* [YOUR ASSIGNMENT]: From the entries below, please output exactly the lines starting at the one containing "Милан (Ђуро) Галоња | H + I Порог: 696 -> 756" and ending at the one containing "鄭友恩 | 英文名: MIN-HSIANG -> Evan", both included.

*** MATERIAL FOR THIS TASK Section Begins ***

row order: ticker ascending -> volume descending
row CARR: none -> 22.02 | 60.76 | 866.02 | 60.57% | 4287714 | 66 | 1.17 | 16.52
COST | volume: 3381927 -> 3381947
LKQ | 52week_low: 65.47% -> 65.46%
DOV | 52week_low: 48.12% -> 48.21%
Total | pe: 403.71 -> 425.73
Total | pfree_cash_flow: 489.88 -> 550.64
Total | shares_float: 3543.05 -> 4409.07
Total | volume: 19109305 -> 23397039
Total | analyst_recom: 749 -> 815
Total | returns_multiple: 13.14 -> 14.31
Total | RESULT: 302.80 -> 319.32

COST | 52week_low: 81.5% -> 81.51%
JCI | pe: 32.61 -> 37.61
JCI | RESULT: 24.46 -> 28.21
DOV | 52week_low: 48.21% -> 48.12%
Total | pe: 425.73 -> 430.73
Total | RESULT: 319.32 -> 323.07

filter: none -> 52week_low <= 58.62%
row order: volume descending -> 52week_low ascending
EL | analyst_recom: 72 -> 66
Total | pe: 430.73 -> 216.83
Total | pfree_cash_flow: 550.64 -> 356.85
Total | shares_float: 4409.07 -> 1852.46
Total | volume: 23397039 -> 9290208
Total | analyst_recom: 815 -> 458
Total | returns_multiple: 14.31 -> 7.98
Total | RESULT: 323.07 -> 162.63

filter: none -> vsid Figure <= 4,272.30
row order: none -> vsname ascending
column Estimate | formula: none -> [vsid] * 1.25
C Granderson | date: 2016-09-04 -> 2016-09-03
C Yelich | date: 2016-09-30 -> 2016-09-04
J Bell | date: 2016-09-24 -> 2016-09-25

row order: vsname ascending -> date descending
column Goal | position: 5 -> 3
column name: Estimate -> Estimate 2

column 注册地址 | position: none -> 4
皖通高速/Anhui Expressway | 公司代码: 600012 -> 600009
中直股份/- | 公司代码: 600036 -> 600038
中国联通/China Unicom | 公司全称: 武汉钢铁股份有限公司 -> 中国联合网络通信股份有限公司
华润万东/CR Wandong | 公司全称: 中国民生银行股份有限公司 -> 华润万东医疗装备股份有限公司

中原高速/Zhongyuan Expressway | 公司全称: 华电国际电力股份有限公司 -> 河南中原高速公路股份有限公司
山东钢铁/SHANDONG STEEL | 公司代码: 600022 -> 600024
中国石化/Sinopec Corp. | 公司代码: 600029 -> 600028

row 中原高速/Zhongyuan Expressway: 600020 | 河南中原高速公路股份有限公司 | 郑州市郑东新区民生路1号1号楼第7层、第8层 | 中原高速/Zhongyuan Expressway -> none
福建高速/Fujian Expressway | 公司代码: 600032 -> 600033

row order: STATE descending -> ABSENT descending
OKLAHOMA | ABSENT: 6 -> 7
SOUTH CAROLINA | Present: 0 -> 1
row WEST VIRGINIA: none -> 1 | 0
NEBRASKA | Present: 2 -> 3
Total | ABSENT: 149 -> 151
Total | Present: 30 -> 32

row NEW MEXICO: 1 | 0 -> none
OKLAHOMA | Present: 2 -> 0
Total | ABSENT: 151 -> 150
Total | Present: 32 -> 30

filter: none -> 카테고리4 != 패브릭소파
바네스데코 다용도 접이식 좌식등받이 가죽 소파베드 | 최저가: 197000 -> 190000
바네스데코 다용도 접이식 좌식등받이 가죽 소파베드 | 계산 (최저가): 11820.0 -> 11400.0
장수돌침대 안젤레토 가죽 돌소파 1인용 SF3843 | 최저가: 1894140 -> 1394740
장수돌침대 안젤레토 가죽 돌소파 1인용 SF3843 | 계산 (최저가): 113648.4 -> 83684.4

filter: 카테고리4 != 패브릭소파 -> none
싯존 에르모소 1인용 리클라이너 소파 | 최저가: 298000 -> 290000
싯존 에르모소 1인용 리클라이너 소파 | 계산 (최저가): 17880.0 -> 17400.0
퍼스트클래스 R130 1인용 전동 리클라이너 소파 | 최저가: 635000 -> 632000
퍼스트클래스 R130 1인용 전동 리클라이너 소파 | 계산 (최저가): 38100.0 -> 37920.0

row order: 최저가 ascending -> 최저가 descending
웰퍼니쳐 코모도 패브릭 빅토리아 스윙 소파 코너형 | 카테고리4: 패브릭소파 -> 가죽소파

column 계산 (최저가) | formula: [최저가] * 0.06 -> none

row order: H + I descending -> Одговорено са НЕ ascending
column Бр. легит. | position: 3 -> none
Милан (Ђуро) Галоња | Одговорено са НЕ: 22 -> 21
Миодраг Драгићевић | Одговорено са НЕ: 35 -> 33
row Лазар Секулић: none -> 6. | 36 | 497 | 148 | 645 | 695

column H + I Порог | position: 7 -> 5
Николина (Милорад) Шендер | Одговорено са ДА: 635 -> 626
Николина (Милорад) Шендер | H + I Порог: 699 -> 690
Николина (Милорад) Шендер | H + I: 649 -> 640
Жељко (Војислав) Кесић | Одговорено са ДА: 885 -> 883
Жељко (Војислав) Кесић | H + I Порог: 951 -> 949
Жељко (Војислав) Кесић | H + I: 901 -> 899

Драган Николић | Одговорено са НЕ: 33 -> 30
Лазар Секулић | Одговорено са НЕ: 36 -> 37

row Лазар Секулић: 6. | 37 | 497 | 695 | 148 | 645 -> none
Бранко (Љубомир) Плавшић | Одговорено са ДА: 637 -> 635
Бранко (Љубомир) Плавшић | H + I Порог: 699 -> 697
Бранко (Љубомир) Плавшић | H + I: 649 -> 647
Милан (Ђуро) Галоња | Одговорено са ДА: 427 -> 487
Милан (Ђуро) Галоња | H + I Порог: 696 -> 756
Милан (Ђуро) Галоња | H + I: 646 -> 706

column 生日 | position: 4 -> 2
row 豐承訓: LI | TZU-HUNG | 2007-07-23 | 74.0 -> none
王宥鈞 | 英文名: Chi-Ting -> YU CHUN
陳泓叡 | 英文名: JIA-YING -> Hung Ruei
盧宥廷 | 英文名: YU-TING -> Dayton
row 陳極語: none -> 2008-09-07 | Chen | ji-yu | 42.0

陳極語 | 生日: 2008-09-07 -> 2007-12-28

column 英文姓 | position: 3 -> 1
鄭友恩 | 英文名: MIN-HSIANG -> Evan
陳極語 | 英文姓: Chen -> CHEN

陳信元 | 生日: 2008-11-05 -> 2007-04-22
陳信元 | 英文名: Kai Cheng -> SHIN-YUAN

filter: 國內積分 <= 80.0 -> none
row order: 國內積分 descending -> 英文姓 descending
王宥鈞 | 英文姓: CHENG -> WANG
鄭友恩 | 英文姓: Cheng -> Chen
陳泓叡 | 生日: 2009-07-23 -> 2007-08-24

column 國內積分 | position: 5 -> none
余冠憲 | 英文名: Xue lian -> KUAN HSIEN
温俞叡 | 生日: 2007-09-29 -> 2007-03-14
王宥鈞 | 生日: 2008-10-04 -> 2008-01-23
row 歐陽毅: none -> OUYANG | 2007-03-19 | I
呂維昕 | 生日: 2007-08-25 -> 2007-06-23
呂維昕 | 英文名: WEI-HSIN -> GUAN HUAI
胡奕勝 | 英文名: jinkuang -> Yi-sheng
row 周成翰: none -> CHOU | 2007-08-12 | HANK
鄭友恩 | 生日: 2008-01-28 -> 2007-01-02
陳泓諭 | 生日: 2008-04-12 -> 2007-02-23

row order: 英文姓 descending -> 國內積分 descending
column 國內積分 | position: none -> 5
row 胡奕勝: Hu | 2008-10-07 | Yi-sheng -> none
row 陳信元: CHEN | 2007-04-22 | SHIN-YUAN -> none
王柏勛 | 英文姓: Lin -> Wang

*** MATERIAL FOR THIS TASK Section Ends ***

* [COMPLETED TASK]:
Милан (Ђуро) Галоња | H + I Порог: 696 -> 756
Милан (Ђуро) Галоња | H + I: 646 -> 706

column 生日 | position: 4 -> 2
row 豐承訓: LI | TZU-HUNG | 2007-07-23 | 74.0 -> none
王宥鈞 | 英文名: Chi-Ting -> YU CHUN
陳泓叡 | 英文名: JIA-YING -> Hung Ruei
盧宥廷 | 英文名: YU-TING -> Dayton
row 陳極語: none -> 2008-09-07 | Chen | ji-yu | 42.0

陳極語 | 生日: 2008-09-07 -> 2007-12-28

column 英文姓 | position: 3 -> 1
鄭友恩 | 英文名: MIN-HSIANG -> Evan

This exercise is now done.